CA Paris, Pôle 5 - ch. 8, 8 juillet 2025, n° 24/20733

PARIS

Arrêt

Autre

CA Paris n° 24/20733

8 juillet 2025

Copies exécutoires RÉPUBLIQUE FRANÇAISE

délivrées aux parties le : AU NOM DU PEUPLE FRANÇAIS

COUR D'APPEL DE PARIS

Pôle 5 - Chambre 8

ARRÊT DU 8 JUILLET 2025

(n° / 2025 , 6 pages)

Numéro d'inscription au répertoire général : N° RG 24/20733 - N° Portalis 35L7-V-B7I-CKQS3

Décision déférée à la Cour : Jugement du 5 décembre 2024 -Tribunal de commerce d'EVRY - RG n° 2024P00929

APPELANTE

S.A.S.U. [Adresse 11], société par actions simplifiée à associé unique, prise en la personne de son Président, Monsieur [H] [I], domicilié en cette qualité audit siège, exerçant ses droits en qualité de débiteur,

Immatriculée au registre du commerce et des sociétés d'EVRY sous le numéro 852 551 613,

Dont le siège social est situé [Adresse 1]

[Localité 9]

Représentée et assistée de Me Alexandre KOENIG, avocat au barreau de PARIS, toque : E2081,

INTIMÉS

Madame [K] [U] [G] [Z]

Née le [Date naissance 5] 1986 à [Localité 10] (Portugal)

De nationalité française

Demeurant [Adresse 6]

[Localité 9]

Non constituée

Maître [M] [A], en qualité de liquidateur judiciaire de la SAS MAISON DES GOURMANDISES,

Dont l'étude est située [Adresse 3]

[Localité 8]

Représenté par Me Fabrice DALAT de la SELEURL DALAT - WERNERT - AVOCATS, avocat au barreau de PARIS, toque : P0367, subxtituée par Me Elena ADER, avocat au barreau de PARIS, toque P 367,

COMPOSITION DE LA COUR :

En application des dispositions de l'article 906 du code de procédure civile, l'affaire a été débattue le 17 Juin 2025, en audience publique, devant la cour, composée de:

Madame Marie-Christine HÉBERT-PAGEOT, présidente de chambre,

Madame Constance LACHEZE, conseillère,

Monsieur François VARICHON, conseiller,

qui en ont délibéré.

Un rapport a été présenté à l'audience par Monsieur François VARICHON dans le respect des conditions prévues à l'article 804 du code de proécdure civile.

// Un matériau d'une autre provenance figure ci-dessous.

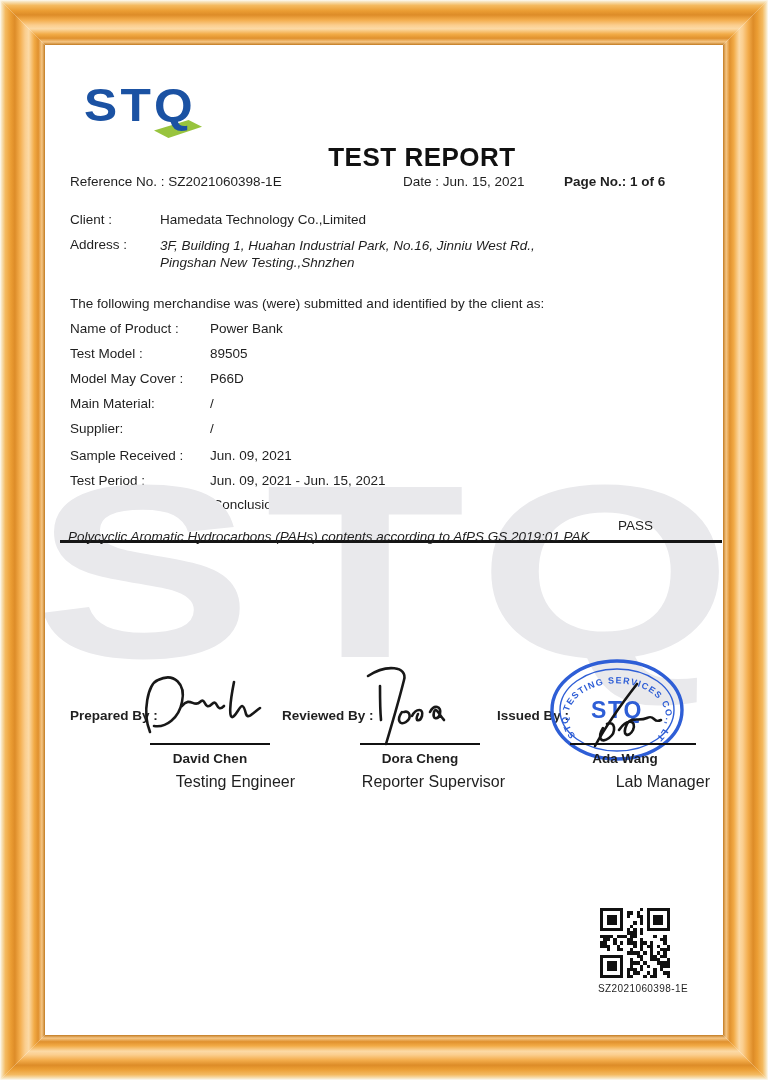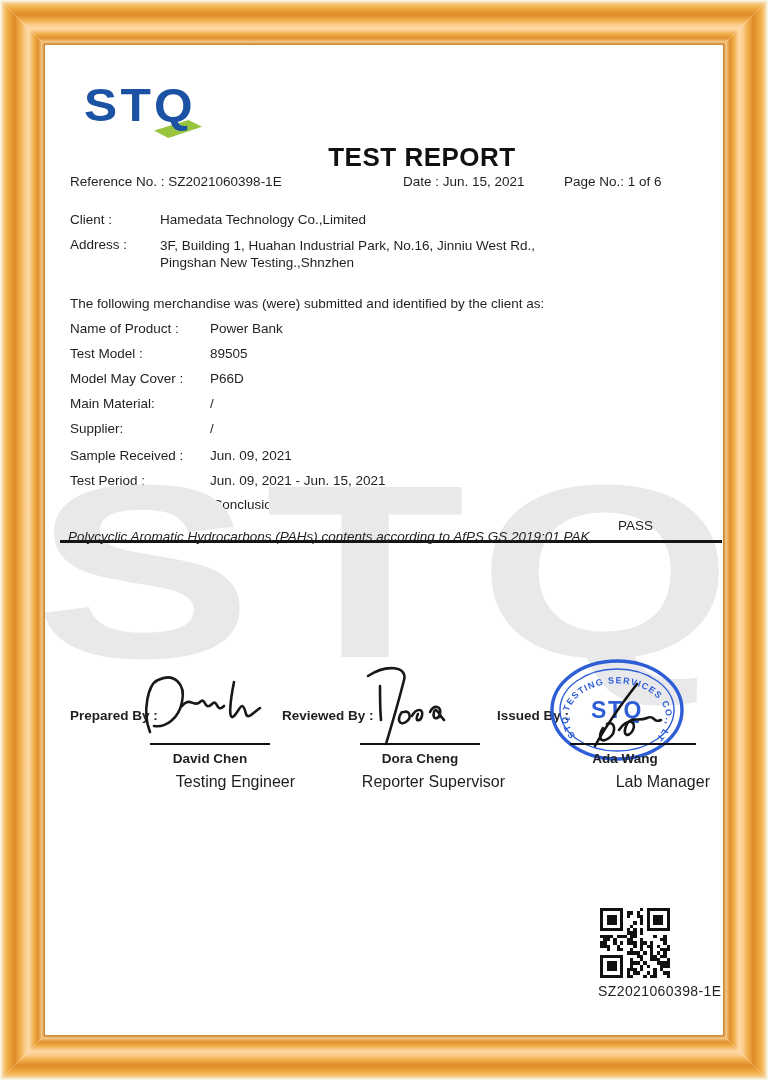"Page No.: 1 of 6" .ref-page { font-weight: none -> bold }
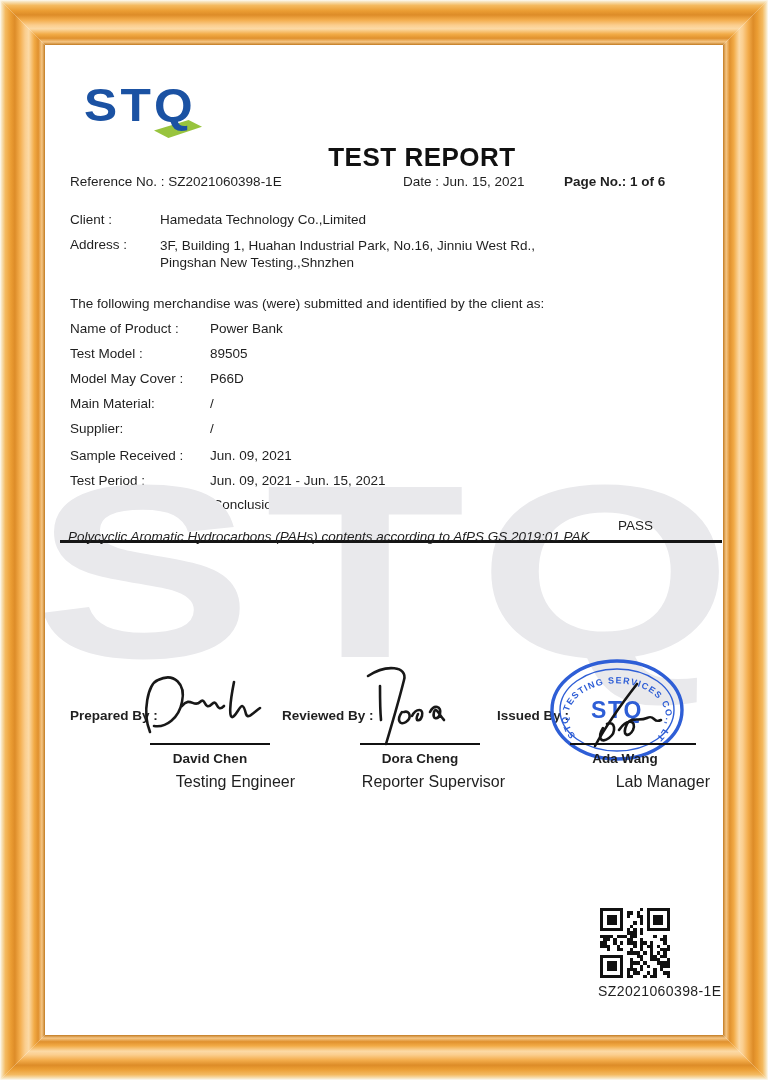"3F, Building 1, Huahan Industrial" .addr-val { font-style: none -> italic }
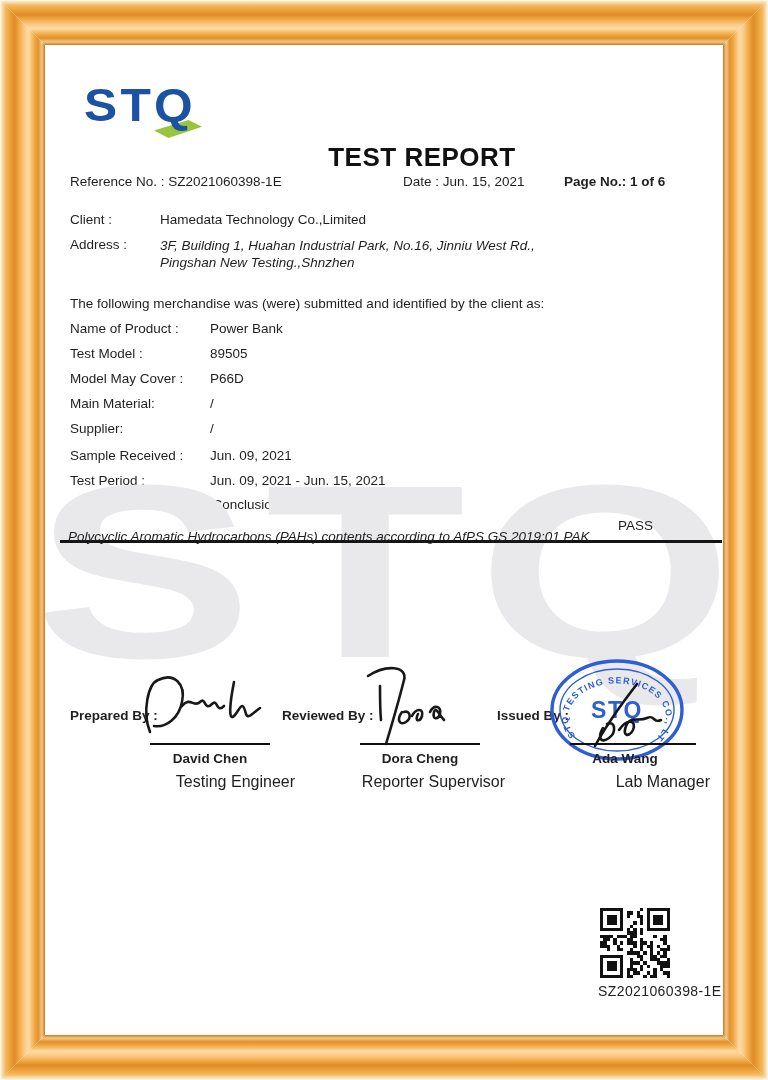"SZ2021060398-1E" .qr-label { font-size: 14px -> 10px }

Greffier, lors des débats : Madame Liselotte FENOUIL

ARRÊT :

- Contradictoire

- par mise à disposition de l'arrêt au greffe de la cour, les parties en ayant été préalablement avisées dans les conditions prévues au deuxième alinéa de l'article 450 du code de procédure civile.

- signé par Marie-Christine HÉBERT-PAGEOT, présidente de chambre et par Liselotte FENOUIL, greffière, présente lors de la mise à disposition.

***

FAITS ET PROCÉDURE

La société par actions simplifiée [Adresse 11] a été constituée en 2019. Elle exerce une activité de boulangerie-pâtisserie dans des locaux situés à [Localité 12] (91).

Par jugement contradictoire du 5 décembre 2024, le tribunal de commerce d'Evry, statuant sur l'assignation de Mme [J] [Z] qui se prévalait d'une créance de condamnation prud'homale exigible de 11.956,67 euros, a ouvert une procédure de liquidation judiciaire à l'égard de la société Maison des Gourmandises, fixé la date de cessation des paiements au 3 juin 2023 au regard de la date du jugement rendu par le conseil des prud'hommes le 31 mars 2023, désigné Maître [A] en qualité de mandataire liquidateur et dit que les dépens seront portés en frais privilégiés de liquidation judiciaire.

Le 5 décembre 2024, la société [Adresse 11] a relevé appel de ce jugement en intimant Mme [J] [Z] et Maître [A] ès qualités.

Par ordonnance du 20 février 2025, le premier président a arrêté l'exécution provisoire du jugement dont appel.

Aux termes de ses conclusions n°2 déposées au greffe et notifiées par voie électronique le 12 mai 2025, la société Maison des Gourmandises demande à la cour de:

- infirmer le jugement dont appel en toutes ses dispositions;

- prononcer le redressement judiciaire de la société [Adresse 11] sans désignation d'un administrateur judiciaire;

- désigner Maître [A] en qualité de mandataire judiciaire;

- fixer provisoirement au 5 décembre 2024 la date de la cessation des paiements;

- dire que les dépens seront employés en frais privilégiés de procédure collective.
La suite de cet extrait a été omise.